The Satanic Temple and the head of its Arizona chapter have sued the city of Scottsdale for religious discrimination after being denied the opportunity to deliver an invocation during a 2016 city council meeting.
Attorneys for the non-theistic religious group and member Michelle Shortt filed the suit in Arizona federal court Tuesday, alleging constitutional violations stemming from Scottsdale’s decision to reject their request to give the meeting’s opening prayer.
Scottsdale’s “established practice of permitting regular official sectarian invocations to open City Council meetings while denying The Satanic Temple the same right is in violation of the Establishment Clause of the First Amendment to the United States Constitution,” attorney Stuart DeHaan wrote on behalf of the plaintiffs.
Founded in 2012, the Satanic Temple bills itself as an international organization with more than 50,000 members dedicated to encouraging “benevolence and empathy among all people, reject tyrannical authority, advocate practical common sense and justice and be directed by the human conscience to undertake noble pursuits guided by the individual will.”
The group asked and received permission in Feb. 2016 to open an upcoming Scottsdale City Council meeting, but its members walked back that decision that May, spurring this week’s lawsuit.
The group was denied “not because of any particular religious affiliation, but because they did not have any substantial connection to the Scottsdale community,” the city said in a statement Tuesday.
“The city has not been served with the complaint, so we are not in a position to offer specific comments in response. We believe the city’s practice meets all constitutional requirements,” Scottsdale said.
The Scottsdale City Councils meets an average of more than once a month, and a review of the invocations delivered between 2008 through 2016 reveal that every one of their meetings was opened by a Judeo-Christian prayer, according to the lawsuit.
“The Plaintiffs consider the sectarian invocations divisive and exclusionary, leaving them to conclude they are unwelcome at City Council meetings and political outsiders in their own State,” the Temple’s attorney responded in the 10-page lawsuit.
Indeed, Scottsdale Mayor Jim Lane — a defendant in the case — boasted on his re-election campaign website of having “stopped so-called ’Satanists’ from mocking City Hall traditions with a ’prayer.’”
“[I]n Scottsdale we’ve decided to keep our traditional invocations and we’ve decided to send this Satanist sideshow elsewhere,” Mr. Lane allegedly said, according to the lawsuit.
Ms. Shortt, an Arizona resident who holds an associate’s degree in mortuary science, “objects to the exclusionary sectarian invocation on religious grounds,” her attorney added. “As a practicing Satanist, she believes the sectarian invocations violate her First Amendment rights to religious liberty by advancing particular religions while excluding her own.”

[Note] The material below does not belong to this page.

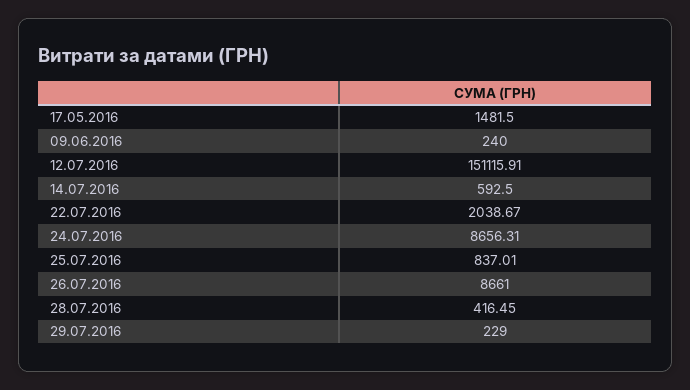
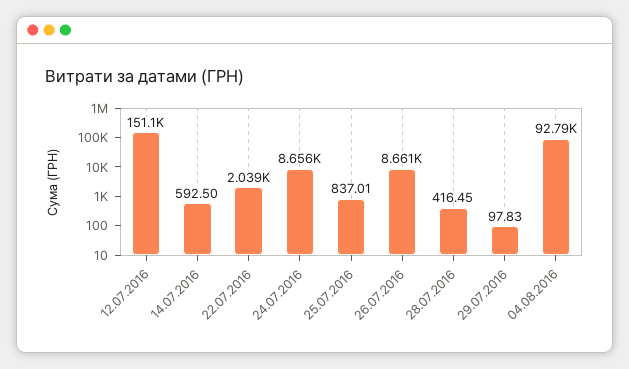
17.05.2016: 1481.5 -> none
09.06.2016: 240 -> none
29.07.2016: 229 -> 97.83
04.08.2016: none -> 92790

The plaintiffs seek an injunction preventing Scottsdale from “knowingly, intentionally, or negligently denying non-Christian religious groups the opportunity to give opening invocation,” as well as declaratory relief and damages.
“The Satanic Temple’s main goal is to either give the invocation or to have a non discriminatory policy,” Mr. DeHaan told Tucson News Now. “We’re not asking anyone to follow our tenants but that does not mean we don’t have the same constitutional rights as everyone else.”
“[T]his is viewpoint discrimination, it’s not about the viewpoint itself,” he added.